Home SantéLes tournants du cerveau humain. Une étude conclut que l’adolescence dure jusqu’à 32 ans

Les tournants du cerveau humain. Une étude conclut que l’adolescence dure jusqu’à 32 ans

by Sophie Martin

Publié le 27 novembre 2025 22h15. Une étude révolutionnaire révèle que le cerveau humain traverse cinq phases distinctes de développement neuronal tout au long de la vie, avec des points de bascule clés qui pourraient éclairer les troubles mentaux et la démence.

  • Des chercheurs de Cambridge ont identifié cinq périodes clés dans le développement du cerveau, de la naissance à la vieillesse.
  • L’étude met en évidence un changement majeur dans l’efficacité des connexions neuronales autour de l’âge de 9 ans.
  • Ces découvertes pourraient ouvrir de nouvelles voies pour comprendre et traiter les troubles neurologiques et psychiatriques.

Le cerveau humain est en constante évolution, s’adaptant aux nouvelles expériences et connaissances. Mais cette plasticité ne se déroule pas de manière linéaire, selon une nouvelle recherche menée par l’unité Cognition et sciences du cerveau du MRC Cambridge. L’étude, intitulée « Points tournants topologiques dans toute vie humaine », publiée cette semaine dans la revue Nature, identifie pour la première fois quatre points de bascule majeurs dans le réseau de connexions neuronales du cerveau.

En analysant les données d’IRM de diffusion de près de 3 802 personnes âgées de 0 à 90 ans, les scientifiques ont cartographié les connexions neuronales en suivant le mouvement des molécules d’eau dans le tissu cérébral. Ces connexions, formées par des faisceaux d’axones reliant les neurones, sont essentielles à la communication cérébrale.

Les chercheurs ont ainsi identifié cinq phases distinctes : l’enfance (de la naissance à 9 ans), l’adolescence (de 9 à 32 ans), l’âge adulte (de 32 à 66 ans), le jeune âge (de 66 à 83 ans) et le stade tardif (à partir de 83 ans). Chaque phase est caractérisée par un rythme différent de développement des connexions neuronales.

Un tournant particulièrement significatif se produit vers l’âge de 9 ans. Avant cet âge, le cerveau connaît une prolifération rapide de connexions, mais à partir de 9 ans, on observe une « régression » dans l’abondance des synapses, les points de contact entre les cellules cérébrales. Le cerveau devient alors plus efficace, privilégiant des connexions directes plutôt que des chemins sinueux.

« Le cerveau se connecte tout au long de la vie. Il y a toujours un renforcement et un affaiblissement de ces connexions et ce n’est pas un modèle constant – il y a des fluctuations et des phases de recâblage cérébral. »

Alexa Mousley, co-auteure de l’étude

L’adolescence, qui s’étend désormais jusqu’à la trentaine selon cette étude, est la seule période où le réseau neuronal devient plus efficace. C’est également à cette période que la fonction cérébrale atteint son apogée, au début de la trentaine. L’âge adulte, qui s’ensuit, est marqué par une stabilisation de l’architecture cérébrale pendant trois décennies.

À 66 ans, un autre tournant se produit, marqué par une réorganisation progressive des réseaux cérébraux. Bien que ce changement soit moins brutal qu’on ne le pensait auparavant, il coïncide avec une période où les individus sont plus susceptibles de développer des problèmes de santé affectant le cerveau, tels que l’hypertension.

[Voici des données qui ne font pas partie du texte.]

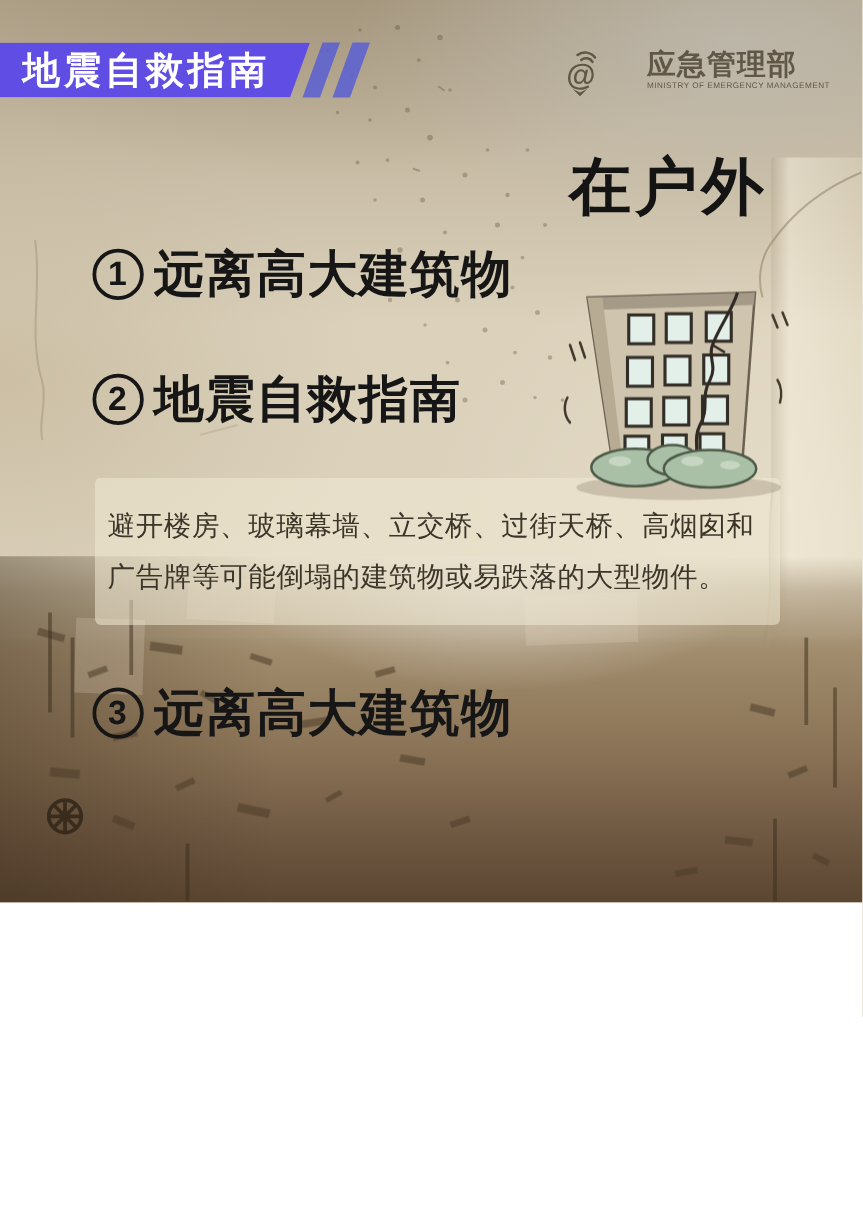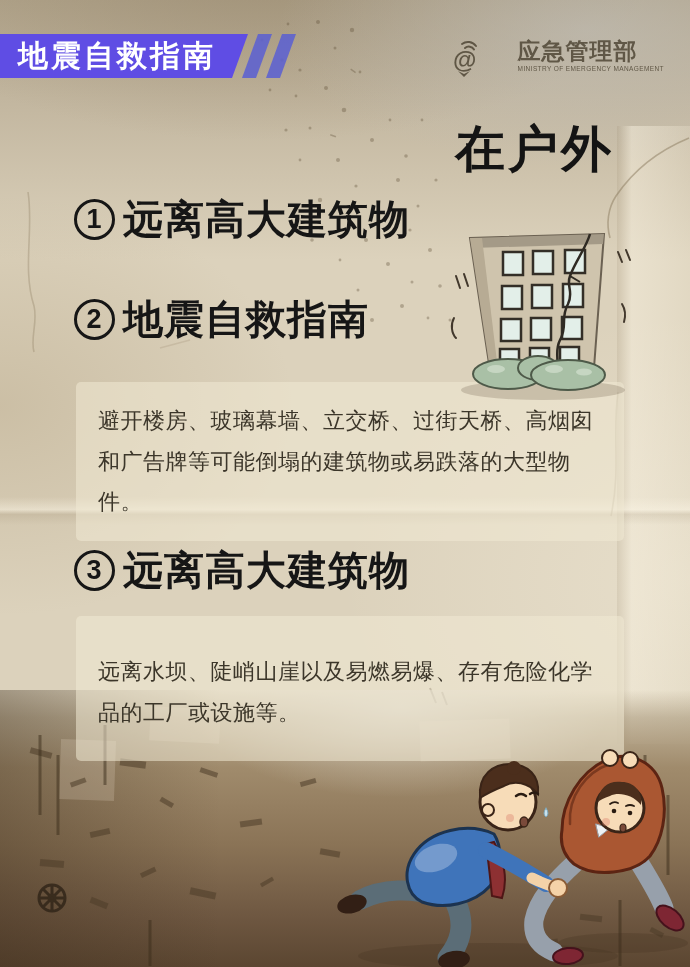--- a/index.html
+++ b/index.html
@@ -7,7 +7,7 @@
   body { font-family:"Liberation Sans","DejaVu Sans",sans-serif; }
 
   .poster {
-    position:relative; width:690px; height:967px; overflow:hidden;
+    position:relative; width:690px; height:722px; overflow:hidden;
     background:
       radial-gradient(420px 300px at 0% 42%, rgba(160,140,105,.28), rgba(160,140,105,0) 70%),
       radial-gradient(500px 380px at 100% 60%, rgba(250,244,228,.35), rgba(250,244,228,0) 70%),

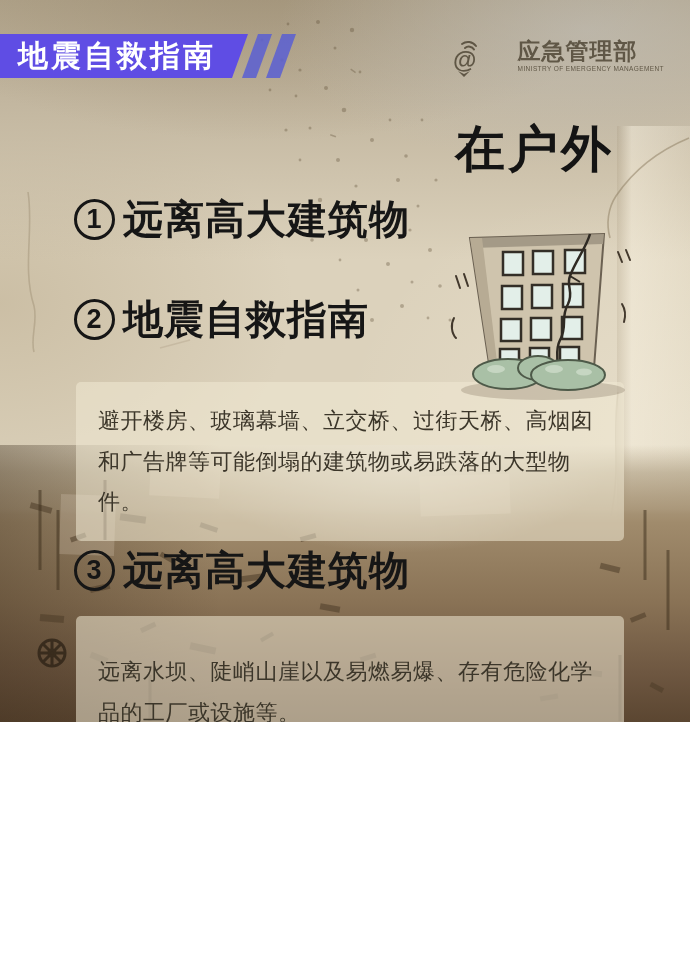--- a/index.html
+++ b/index.html
@@ -89,7 +89,7 @@
     background:rgba(240,233,211,.55); border-radius:5px;
     font-size:22px; line-height:1.85; color:#3c362a; letter-spacing:.5px;
   }
-  .note1 { top:382px; min-height:112px; padding:19px 22px 18px; }
+  .note1 { top:382px; min-height:112px; padding:19px 10px 18px; }
   .note2 { top:616px; min-height:133px; padding:36px 22px 28px; }
 
   .building-illo { position:absolute; left:448px; top:218px; width:200px; height:185px; }

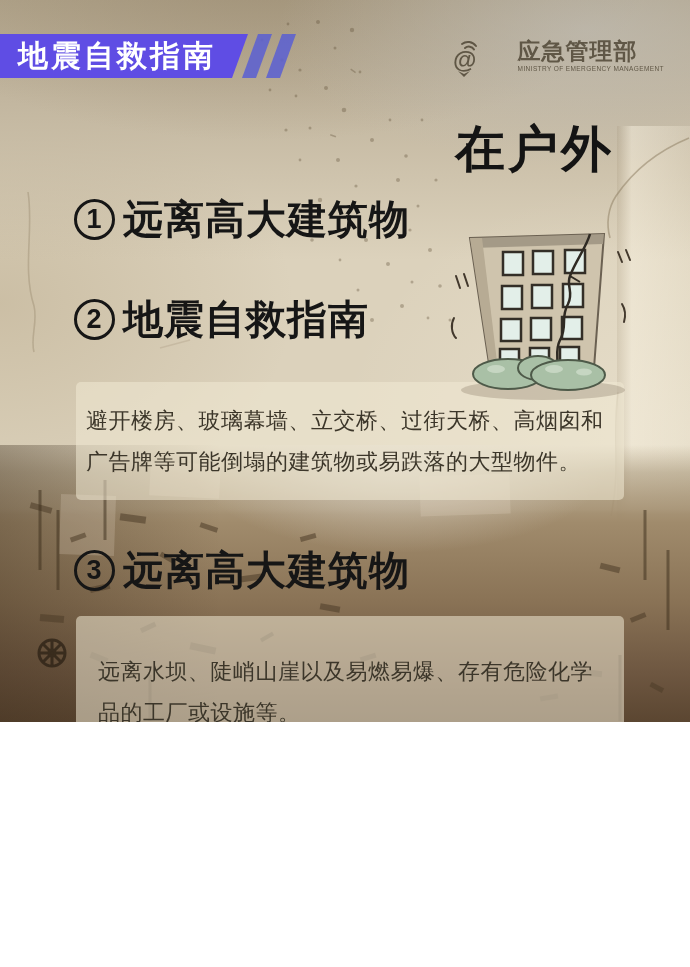--- a/index.html
+++ b/index.html
@@ -241,7 +241,6 @@
     <span>远离高大建筑物</span>
   </div>
 
-  <div class="note note2">远离水坝、陡峭山崖以及易燃易爆、存有危险化学品的工厂或设施等。</div>
 
   <svg class="building-illo" viewBox="0 0 200 185">
     <ellipse cx="95" cy="172" rx="82" ry="10" fill="rgba(90,75,55,.22)"></ellipse>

Enfin, à partir de 83 ans, le cerveau entre dans une dernière phase, caractérisée par une diminution du câblage neuronal et une plus grande dépendance à l’égard de certaines régions spécifiques. Les données concernant cette phase sont encore limitées, mais elles suggèrent un passage du global au local dans l’organisation cérébrale.

Selon Duncan Astle, professeur de neuroinformatique à Cambridge et co-auteur de l’étude, ces découvertes pourraient avoir des implications importantes pour la compréhension et le traitement des troubles neurologiques et psychiatriques.

« Comprendre que le parcours structurel du cerveau n’est pas une question de progression constante, mais plutôt l’un des principaux tournants, nous aidera à identifier quand et comment sa structure de connexions nerveuses est vulnérable à une interruption. »

Duncan Astle, professeur de neuroinformatique à Cambridge

De nombreuses affections neurodéveloppementales, de santé mentale et neurologiques sont liées à la manière dont le cerveau établit des connexions. Les différences dans la structure des connexions nerveuses peuvent être associées à des difficultés d’attention, de langage, de mémoire et à une variété d’autres comportements.

Cette recherche, publiée dans Nature, a été financée par le Medical Research Council, la Fondation Gates et la Templeton World Charitable Foundation.